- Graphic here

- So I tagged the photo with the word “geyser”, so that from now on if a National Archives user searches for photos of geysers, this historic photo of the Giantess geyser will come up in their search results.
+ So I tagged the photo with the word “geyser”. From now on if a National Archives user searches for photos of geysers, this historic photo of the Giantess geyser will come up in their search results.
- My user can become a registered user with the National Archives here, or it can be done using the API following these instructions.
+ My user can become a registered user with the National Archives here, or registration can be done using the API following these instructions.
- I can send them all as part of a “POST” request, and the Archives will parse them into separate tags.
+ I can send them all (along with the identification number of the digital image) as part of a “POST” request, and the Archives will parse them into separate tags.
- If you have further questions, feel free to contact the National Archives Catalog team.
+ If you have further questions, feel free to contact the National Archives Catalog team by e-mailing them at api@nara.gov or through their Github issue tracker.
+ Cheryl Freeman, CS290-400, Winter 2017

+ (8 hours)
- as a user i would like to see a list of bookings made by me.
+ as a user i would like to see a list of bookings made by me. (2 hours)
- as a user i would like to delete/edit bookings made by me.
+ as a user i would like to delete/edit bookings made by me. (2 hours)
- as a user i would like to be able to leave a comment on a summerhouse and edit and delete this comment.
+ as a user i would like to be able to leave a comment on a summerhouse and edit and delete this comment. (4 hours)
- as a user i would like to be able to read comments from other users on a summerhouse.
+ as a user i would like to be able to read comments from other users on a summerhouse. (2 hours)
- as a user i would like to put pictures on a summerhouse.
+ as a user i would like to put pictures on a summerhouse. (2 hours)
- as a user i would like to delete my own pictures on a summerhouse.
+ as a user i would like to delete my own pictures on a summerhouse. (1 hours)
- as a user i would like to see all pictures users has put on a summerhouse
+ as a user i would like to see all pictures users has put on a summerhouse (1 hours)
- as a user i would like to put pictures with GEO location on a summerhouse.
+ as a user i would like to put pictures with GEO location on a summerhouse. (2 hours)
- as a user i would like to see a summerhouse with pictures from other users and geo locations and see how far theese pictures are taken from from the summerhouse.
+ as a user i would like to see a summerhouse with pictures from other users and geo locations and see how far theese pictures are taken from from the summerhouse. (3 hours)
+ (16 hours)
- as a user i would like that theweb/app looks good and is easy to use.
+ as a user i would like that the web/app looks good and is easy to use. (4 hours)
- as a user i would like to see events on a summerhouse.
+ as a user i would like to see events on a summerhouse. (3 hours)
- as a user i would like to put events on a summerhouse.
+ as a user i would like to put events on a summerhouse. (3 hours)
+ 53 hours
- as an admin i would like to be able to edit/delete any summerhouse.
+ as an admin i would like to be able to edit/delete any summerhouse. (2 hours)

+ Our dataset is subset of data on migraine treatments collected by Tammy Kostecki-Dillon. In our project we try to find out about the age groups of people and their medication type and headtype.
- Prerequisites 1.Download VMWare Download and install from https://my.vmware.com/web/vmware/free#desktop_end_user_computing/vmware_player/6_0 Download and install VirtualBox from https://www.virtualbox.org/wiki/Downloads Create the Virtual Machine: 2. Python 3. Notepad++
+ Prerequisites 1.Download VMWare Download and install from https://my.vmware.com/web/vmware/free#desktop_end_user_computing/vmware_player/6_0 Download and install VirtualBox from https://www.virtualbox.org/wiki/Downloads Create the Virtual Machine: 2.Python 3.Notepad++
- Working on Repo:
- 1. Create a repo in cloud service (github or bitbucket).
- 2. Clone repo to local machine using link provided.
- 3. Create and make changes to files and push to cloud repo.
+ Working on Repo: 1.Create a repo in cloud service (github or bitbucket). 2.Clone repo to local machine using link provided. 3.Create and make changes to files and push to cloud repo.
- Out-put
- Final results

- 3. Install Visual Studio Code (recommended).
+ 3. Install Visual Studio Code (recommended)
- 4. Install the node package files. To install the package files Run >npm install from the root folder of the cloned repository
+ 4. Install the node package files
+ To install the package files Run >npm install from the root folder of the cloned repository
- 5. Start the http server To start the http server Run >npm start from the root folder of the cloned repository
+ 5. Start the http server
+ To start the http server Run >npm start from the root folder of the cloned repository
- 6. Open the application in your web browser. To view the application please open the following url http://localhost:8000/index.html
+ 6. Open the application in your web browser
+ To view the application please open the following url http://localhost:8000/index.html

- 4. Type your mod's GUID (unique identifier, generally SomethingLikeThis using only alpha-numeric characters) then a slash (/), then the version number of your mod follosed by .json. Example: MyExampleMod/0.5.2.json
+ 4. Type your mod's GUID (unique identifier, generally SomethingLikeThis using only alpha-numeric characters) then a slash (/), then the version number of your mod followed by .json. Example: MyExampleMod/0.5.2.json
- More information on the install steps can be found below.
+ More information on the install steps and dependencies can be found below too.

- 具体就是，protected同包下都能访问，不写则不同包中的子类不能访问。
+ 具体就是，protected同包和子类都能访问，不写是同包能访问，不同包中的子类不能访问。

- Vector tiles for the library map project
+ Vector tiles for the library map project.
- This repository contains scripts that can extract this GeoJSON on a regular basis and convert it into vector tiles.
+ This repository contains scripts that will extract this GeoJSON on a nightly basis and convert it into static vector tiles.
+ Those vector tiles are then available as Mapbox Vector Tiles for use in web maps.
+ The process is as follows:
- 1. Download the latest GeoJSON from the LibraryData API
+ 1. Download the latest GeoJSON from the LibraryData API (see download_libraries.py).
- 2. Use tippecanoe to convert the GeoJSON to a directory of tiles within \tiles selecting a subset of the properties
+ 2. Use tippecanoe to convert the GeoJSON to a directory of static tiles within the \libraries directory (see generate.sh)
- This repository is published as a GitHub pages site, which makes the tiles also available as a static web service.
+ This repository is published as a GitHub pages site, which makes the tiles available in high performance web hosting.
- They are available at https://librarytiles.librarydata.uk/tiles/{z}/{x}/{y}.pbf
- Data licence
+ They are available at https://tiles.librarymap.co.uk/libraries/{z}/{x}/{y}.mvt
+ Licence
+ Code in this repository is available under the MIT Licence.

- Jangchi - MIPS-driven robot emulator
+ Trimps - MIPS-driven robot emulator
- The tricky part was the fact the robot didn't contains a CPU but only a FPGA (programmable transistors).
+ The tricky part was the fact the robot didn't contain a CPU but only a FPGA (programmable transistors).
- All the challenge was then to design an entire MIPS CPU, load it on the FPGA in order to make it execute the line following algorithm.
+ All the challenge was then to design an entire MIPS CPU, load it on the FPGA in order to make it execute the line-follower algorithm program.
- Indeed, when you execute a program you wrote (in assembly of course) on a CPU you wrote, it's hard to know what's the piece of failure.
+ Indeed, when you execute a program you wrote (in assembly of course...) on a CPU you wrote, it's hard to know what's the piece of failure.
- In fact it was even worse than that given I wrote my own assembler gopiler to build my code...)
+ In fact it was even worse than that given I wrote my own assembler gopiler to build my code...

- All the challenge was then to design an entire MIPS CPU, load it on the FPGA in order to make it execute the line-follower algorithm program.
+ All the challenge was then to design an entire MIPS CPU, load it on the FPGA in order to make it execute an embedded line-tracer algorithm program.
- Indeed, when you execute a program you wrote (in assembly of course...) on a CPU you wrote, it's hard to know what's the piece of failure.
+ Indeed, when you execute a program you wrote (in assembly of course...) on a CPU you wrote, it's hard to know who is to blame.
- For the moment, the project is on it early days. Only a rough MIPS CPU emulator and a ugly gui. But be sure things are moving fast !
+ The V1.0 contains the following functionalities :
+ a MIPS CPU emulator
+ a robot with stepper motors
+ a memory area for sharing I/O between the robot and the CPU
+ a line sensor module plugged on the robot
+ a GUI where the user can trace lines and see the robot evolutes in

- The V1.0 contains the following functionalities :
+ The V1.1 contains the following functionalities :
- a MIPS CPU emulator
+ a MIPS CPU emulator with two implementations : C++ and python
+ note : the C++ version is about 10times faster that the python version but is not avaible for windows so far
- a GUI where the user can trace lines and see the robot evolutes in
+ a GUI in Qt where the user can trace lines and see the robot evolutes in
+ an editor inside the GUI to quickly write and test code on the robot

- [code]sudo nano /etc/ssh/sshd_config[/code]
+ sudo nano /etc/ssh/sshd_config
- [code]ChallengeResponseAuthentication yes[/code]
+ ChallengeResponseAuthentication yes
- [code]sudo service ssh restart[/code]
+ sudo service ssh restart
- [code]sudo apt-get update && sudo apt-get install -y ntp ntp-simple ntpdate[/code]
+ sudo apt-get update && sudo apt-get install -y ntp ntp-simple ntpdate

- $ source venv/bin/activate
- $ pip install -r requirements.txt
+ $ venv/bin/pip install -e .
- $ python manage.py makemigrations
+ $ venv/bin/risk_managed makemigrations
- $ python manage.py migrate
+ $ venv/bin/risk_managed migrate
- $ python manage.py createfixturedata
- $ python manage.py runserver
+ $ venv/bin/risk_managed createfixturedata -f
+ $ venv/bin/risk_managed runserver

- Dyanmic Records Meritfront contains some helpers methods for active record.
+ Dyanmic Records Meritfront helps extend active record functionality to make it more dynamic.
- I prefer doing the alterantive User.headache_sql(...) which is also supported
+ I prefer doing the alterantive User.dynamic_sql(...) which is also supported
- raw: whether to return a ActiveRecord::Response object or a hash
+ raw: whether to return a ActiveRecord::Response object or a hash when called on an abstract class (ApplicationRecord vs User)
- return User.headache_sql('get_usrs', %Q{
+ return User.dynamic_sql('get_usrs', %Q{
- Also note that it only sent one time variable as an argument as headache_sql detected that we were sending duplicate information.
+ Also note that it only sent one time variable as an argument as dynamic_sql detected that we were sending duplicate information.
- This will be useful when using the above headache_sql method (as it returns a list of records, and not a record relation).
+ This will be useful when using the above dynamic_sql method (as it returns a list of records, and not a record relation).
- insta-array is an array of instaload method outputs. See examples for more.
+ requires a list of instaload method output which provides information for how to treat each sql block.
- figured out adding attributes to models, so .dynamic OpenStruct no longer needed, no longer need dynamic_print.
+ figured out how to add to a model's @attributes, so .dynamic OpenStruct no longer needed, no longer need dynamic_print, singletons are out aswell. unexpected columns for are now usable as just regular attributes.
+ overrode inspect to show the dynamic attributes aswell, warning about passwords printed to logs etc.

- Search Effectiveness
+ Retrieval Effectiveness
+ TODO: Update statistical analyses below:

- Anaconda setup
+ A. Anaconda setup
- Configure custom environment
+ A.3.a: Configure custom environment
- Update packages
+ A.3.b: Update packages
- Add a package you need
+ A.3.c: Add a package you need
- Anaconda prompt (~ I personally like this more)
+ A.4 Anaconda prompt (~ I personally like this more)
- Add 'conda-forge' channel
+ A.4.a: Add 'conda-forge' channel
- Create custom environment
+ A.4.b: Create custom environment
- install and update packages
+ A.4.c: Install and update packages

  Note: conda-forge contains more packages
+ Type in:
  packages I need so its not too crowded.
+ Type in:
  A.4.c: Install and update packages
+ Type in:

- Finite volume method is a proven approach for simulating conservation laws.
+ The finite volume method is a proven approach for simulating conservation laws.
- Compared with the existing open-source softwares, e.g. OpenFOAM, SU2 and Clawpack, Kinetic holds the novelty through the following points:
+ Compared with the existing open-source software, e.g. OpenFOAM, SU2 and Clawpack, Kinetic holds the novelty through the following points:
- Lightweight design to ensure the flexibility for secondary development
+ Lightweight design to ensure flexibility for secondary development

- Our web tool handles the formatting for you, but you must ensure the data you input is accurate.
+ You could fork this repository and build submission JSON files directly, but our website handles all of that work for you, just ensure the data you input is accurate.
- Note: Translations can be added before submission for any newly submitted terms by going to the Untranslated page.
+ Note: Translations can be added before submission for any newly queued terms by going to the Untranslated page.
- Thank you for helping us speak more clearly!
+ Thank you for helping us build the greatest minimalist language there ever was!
┄┄┄┄┄┄┄┄┄┄
Work instruction
The string "further" shows up in some lines of the listing. Copy each such line.

Written solution
- If you have further questions, feel free to contact the National Archives Catalog team.
+ If you have further questions, feel free to contact the National Archives Catalog team by e-mailing them at api@nara.gov or through their Github issue tracker.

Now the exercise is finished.